[Heller and McDonald] allowed opponents to wage new battles against longstanding gun laws. When District Judge Roger Benitez overturned California’s 34-year-old assault weapons ban two years ago, he pointed to Heller, saying that under the decision, “it is obvious that the California assault weapon ban is unconstitutional.”
Because the Heller ruling applied to guns in common use, the sheer volume of semi-automatic rifles in America protects them under the Second Amendment, according to Mark Oliva, a spokesperson for the National Shooting Sports Federation.
“There are currently 24.4 million of these rifles in circulation today,” Oliva said. “To put that into context for you, there are more of these rifles in circulation today than there are F-150s on the road.” …

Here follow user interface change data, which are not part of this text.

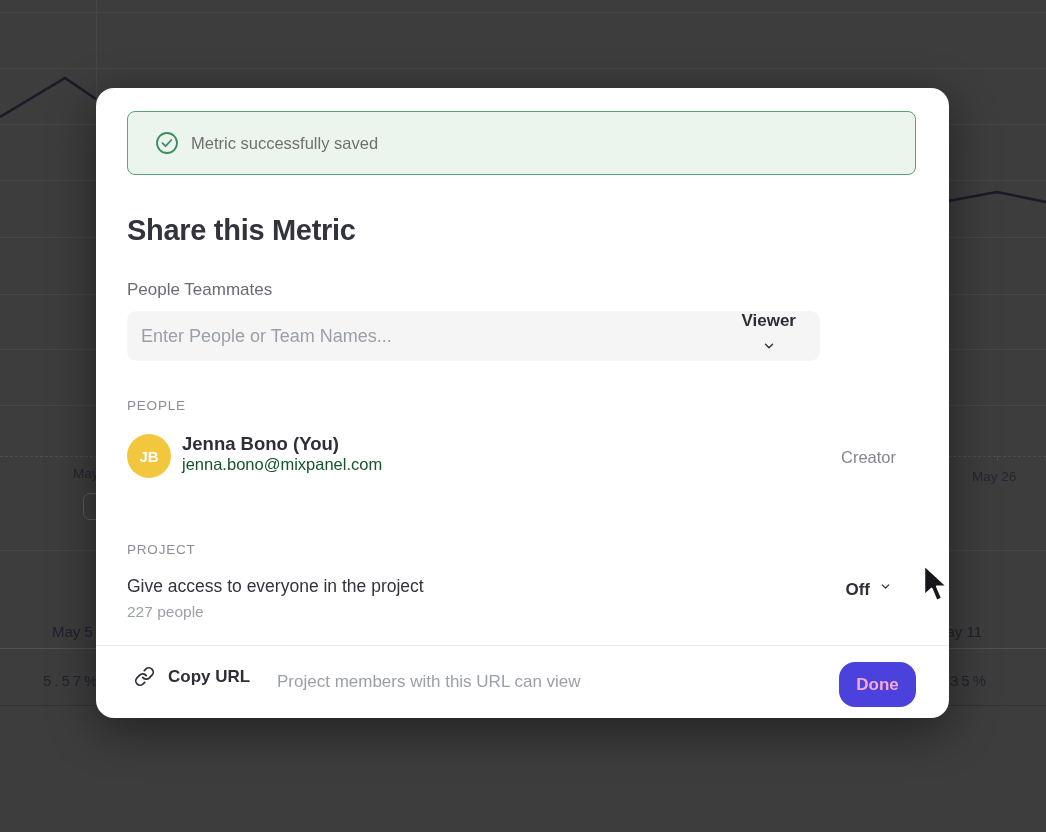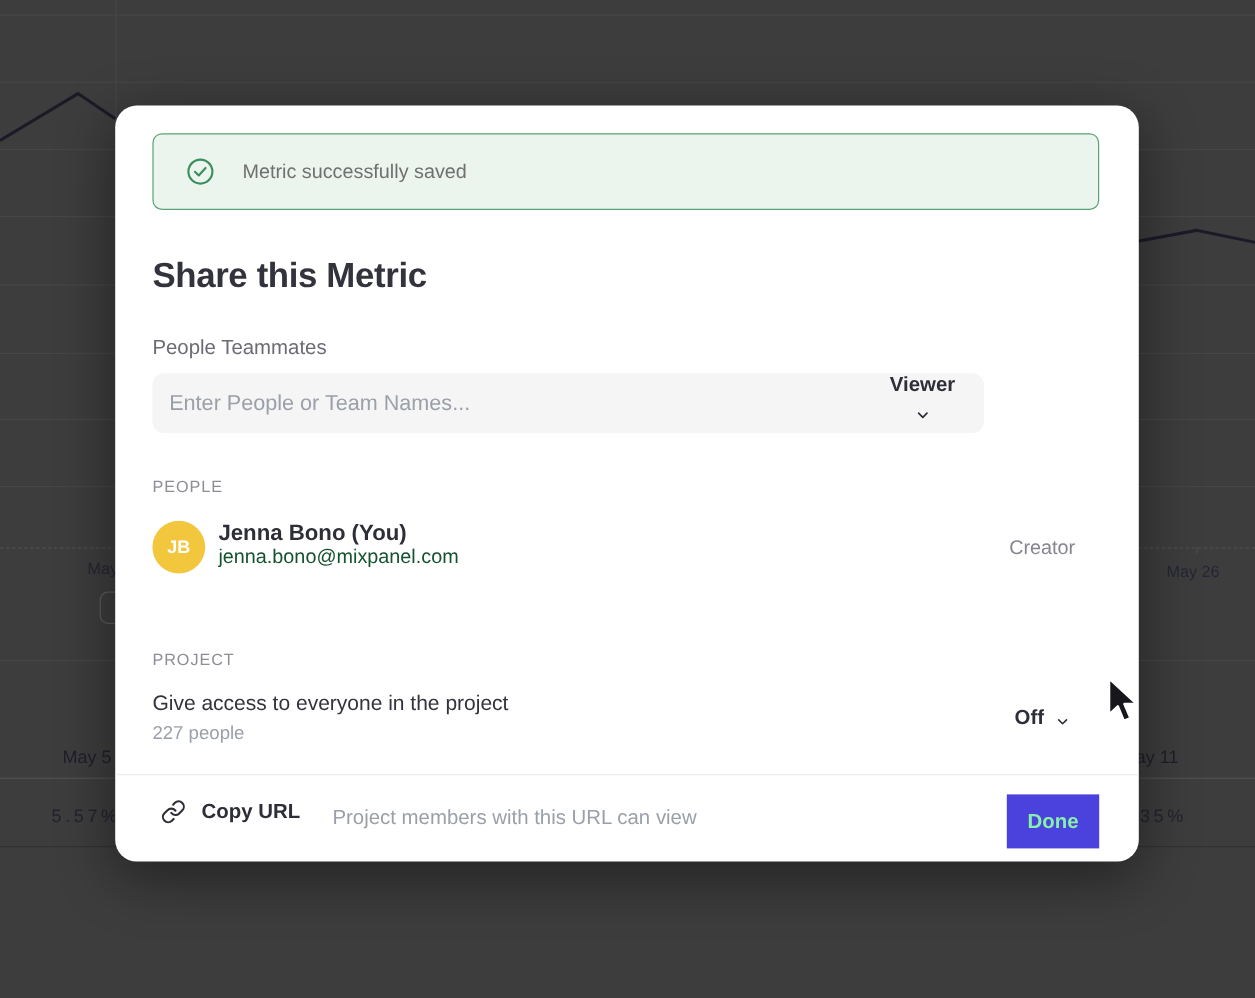--- a/index.html
+++ b/index.html
@@ -29,7 +29,7 @@
            background:#ecf4ee; border:1px solid #5aa273; border-radius:8px;
            display:flex; align-items:center; padding-left:27px; }
   .toast svg { flex:0 0 auto; }
-  .toast-msg { margin-left:23px; font-size:16.5px; color:#707070; }
+  .toast-msg { margin-left:12px; font-size:16.5px; color:#707070; }
 
   .modal-title { position:absolute; left:31px; top:126px; font-size:29px; font-weight:700;
                  color:#33333d; letter-spacing:-0.3px; }

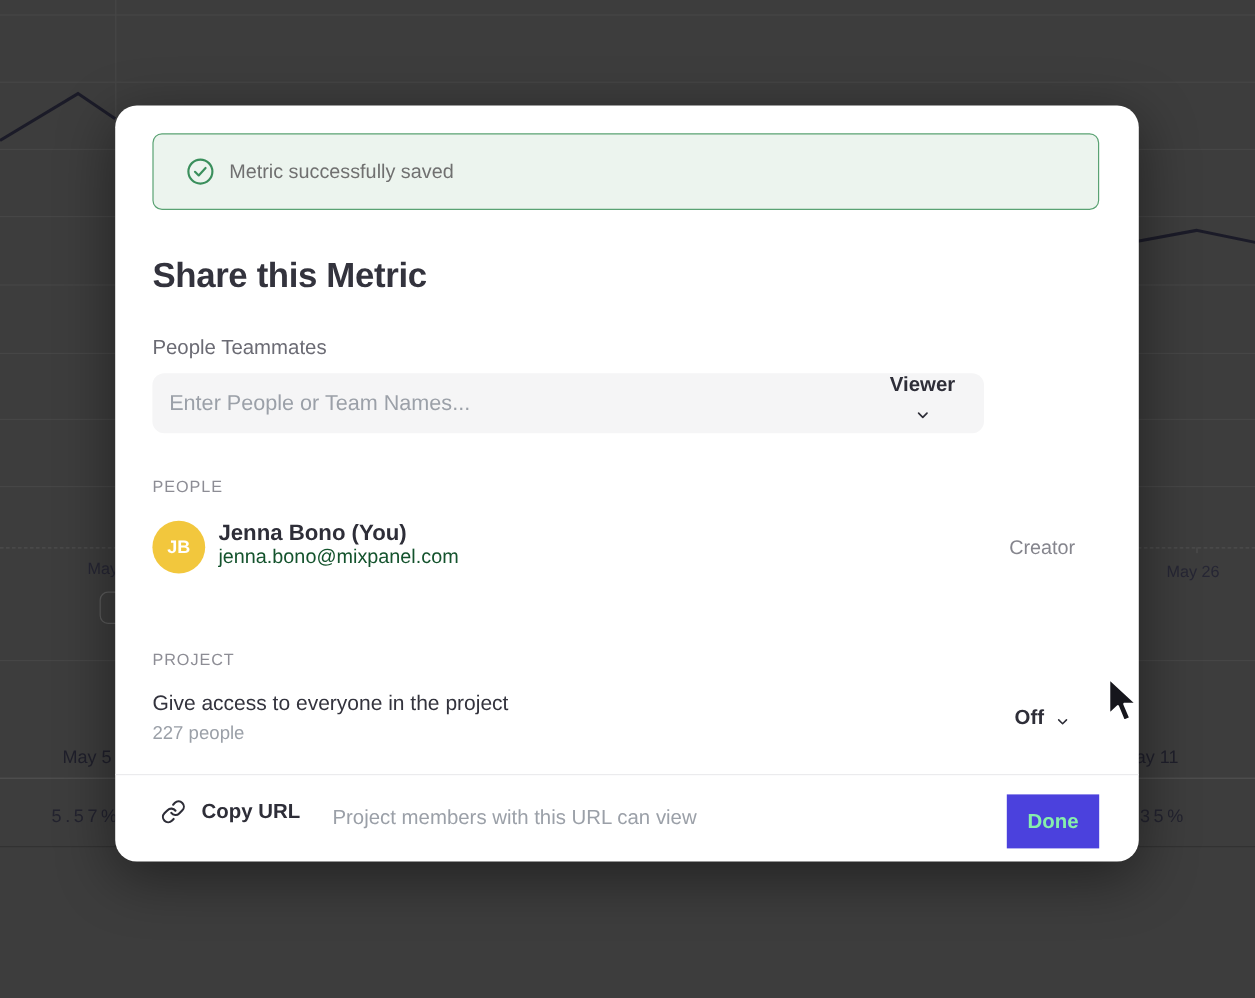--- a/index.html
+++ b/index.html
@@ -62,7 +62,7 @@
 
   .proj-title { position:absolute; left:31px; top:488px; font-size:17.5px; color:#33333d; }
   .proj-sub { position:absolute; left:31px; top:515px; font-size:15.5px; color:#9ba0a8; }
-  .off-dd { position:absolute; right:57px; top:492px; height:28px; display:flex; align-items:flex-end;
+  .off-dd { position:absolute; right:57px; top:492px; height:28px; display:flex; align-items:flex-start;
             gap:9px; background:none; border:none; cursor:pointer;
             font-family:"Liberation Sans",sans-serif; font-size:17px; font-weight:600; color:#2e2e38; }
 

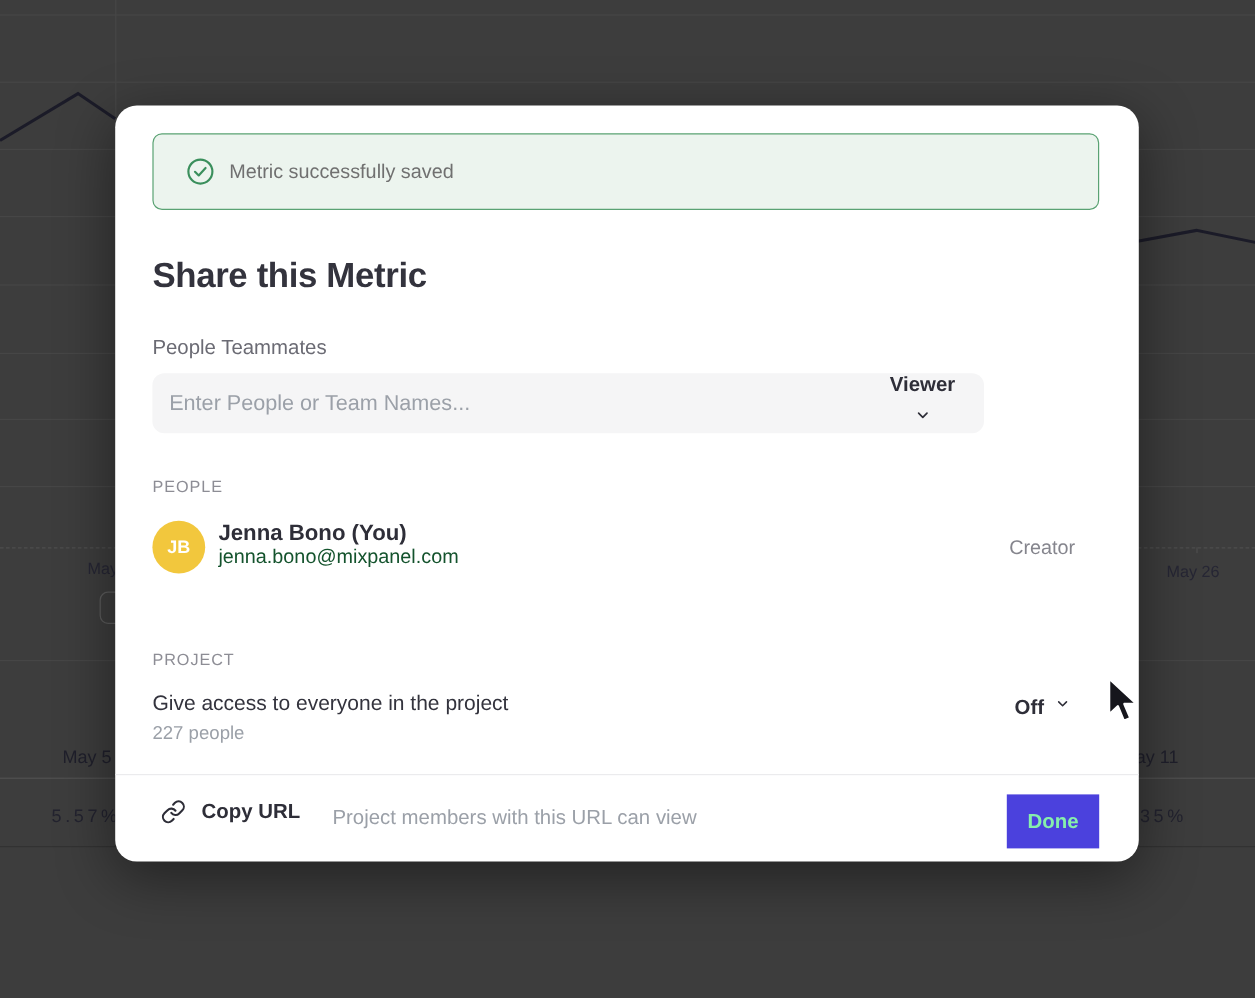--- a/index.html
+++ b/index.html
@@ -72,7 +72,7 @@
                  font-family:"Liberation Sans",sans-serif; font-size:17px; font-weight:600; color:#2e2e38; }
   .footer-hint { position:absolute; left:181px; top:584px; font-size:17px; color:#9ba0a8; }
   .done-btn { position:absolute; left:743px; top:574px; width:77px; height:45px;
-              background:#4b41dd; color:#86efac; border:none; border-radius:0;
+              background:#4b41dd; color:#f9a8d4; border:none; border-radius:16px;
               font-family:"Liberation Sans",sans-serif; font-size:17px; font-weight:600; }
 
   .cursor { position:absolute; left:920px; top:564px; }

Eight more states have laws similar to California’s assault weapons ban that could be affected if the Supreme Court ultimately weighs in.
The expectation that these laws may be doomed is already complicating the politics of passing new ones like them.
In New Mexico, Democratic Gov. Michelle Luján Grisham has repeatedly urged the legislature to send her an assault weapons ban to sign this session, but lawmakers tabled the effort — partly over concerns that it wouldn’t withstand scrutiny in federal court.
“There’s absolutely no point to passing new laws which federal courts will strike down and which are clearly going to be deemed unconstitutional,” state Sen. Joseph Cervantes, a Democrat, tweeted last month.
With those lawsuits still playing out, the future of gun policy remains in flux. But that legal panorama makes it hard to imagine clear lanes for reform in the near future.
“We’re in a very difficult spot with that Bruen ruling,” said Miranda Viscoli, co-president of New Mexicans to Prevent Gun Violence. “Even though it was only about concealed carry, it’s just made everybody afraid who wants to pass common sense gun violence prevention legislation.”